#### TASK OBJECTIVE:
If a line in the entries includes "Publication", show that line.

#### EXTRACTED MATERIAL:

***

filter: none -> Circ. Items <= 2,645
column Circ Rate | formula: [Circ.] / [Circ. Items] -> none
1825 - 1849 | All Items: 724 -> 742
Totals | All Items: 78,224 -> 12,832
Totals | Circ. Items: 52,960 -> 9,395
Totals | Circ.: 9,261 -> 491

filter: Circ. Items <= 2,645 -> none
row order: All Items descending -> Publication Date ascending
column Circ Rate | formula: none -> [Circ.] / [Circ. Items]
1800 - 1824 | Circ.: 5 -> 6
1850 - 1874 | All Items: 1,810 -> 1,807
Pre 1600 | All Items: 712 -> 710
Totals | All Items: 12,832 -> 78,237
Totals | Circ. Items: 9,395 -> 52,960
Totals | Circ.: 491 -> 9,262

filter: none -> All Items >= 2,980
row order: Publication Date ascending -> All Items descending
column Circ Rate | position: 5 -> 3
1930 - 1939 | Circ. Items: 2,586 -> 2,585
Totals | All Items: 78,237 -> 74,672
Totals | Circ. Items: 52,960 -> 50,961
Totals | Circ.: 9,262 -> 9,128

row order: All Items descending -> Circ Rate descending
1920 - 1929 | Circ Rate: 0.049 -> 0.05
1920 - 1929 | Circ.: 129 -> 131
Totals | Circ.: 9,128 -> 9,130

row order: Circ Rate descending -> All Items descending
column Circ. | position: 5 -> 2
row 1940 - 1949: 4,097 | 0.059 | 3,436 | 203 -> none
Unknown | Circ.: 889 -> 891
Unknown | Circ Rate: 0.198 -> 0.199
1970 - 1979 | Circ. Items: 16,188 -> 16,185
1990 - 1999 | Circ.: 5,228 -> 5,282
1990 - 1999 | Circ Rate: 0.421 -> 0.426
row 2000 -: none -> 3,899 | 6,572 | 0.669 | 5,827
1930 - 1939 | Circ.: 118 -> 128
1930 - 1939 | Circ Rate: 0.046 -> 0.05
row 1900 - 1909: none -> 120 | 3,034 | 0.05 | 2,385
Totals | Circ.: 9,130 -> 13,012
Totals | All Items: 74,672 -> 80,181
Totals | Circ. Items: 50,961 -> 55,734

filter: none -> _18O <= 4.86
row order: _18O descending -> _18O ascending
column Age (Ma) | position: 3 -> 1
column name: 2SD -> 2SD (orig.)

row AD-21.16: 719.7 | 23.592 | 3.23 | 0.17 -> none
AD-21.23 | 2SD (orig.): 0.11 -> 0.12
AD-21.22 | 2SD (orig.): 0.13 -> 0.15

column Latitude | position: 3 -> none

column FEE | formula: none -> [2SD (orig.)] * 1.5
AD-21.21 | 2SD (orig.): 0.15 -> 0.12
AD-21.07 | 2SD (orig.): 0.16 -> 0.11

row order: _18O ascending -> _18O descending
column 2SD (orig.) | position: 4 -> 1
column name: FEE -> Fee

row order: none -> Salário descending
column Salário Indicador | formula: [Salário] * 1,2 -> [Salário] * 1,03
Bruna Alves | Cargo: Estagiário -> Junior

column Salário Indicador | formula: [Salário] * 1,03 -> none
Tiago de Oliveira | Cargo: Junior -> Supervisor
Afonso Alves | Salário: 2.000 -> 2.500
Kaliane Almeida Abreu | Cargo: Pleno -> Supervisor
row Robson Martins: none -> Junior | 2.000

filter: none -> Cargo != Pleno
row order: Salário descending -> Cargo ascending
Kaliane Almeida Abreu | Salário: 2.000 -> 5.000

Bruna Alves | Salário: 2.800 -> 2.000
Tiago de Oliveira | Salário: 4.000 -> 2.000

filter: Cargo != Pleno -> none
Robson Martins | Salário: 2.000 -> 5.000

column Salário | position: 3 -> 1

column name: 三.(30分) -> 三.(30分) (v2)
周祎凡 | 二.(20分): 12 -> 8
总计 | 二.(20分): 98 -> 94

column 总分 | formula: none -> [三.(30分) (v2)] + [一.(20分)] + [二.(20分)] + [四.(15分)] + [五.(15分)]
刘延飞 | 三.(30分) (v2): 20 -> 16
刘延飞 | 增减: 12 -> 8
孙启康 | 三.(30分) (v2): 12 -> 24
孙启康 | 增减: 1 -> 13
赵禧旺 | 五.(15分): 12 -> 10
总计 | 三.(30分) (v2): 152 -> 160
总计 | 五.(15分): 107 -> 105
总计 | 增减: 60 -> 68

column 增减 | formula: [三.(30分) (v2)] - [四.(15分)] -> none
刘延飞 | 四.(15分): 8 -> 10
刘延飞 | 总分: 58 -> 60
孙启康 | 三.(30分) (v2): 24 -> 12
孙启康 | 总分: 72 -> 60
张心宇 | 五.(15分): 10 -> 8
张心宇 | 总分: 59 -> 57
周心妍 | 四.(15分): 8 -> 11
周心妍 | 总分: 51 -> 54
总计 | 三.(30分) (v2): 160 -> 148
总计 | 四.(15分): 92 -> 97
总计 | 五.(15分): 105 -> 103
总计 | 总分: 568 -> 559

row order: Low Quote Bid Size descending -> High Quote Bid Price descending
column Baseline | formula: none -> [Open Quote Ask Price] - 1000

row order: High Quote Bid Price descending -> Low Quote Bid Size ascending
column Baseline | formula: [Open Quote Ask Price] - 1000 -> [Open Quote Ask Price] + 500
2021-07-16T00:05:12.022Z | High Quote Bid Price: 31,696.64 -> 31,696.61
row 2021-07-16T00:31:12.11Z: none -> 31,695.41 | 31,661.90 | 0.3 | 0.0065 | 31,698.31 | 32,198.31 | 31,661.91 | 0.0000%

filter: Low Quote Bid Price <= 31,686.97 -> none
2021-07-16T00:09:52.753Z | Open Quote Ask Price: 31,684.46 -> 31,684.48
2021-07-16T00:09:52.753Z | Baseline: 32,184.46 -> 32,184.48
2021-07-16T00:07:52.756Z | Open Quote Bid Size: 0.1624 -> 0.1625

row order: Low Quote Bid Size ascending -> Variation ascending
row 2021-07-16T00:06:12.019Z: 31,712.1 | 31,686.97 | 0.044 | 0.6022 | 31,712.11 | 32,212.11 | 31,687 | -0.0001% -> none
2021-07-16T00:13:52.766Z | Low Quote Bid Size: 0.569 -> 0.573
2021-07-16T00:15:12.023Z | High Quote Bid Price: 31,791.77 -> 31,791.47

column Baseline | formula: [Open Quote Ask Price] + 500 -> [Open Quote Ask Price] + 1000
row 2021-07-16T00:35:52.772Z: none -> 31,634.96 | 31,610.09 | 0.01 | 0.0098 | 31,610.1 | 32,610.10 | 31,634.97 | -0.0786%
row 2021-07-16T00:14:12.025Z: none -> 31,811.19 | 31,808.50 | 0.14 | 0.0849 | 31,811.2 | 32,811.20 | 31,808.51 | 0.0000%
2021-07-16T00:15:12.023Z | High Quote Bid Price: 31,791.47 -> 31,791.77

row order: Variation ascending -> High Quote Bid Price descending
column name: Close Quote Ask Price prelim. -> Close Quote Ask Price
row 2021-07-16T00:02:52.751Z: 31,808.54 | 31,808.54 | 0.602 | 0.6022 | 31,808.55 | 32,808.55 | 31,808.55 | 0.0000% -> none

***

#### OUTPUT FOR THIS TASK:
row order: All Items descending -> Publication Date ascending
row order: Publication Date ascending -> All Items descending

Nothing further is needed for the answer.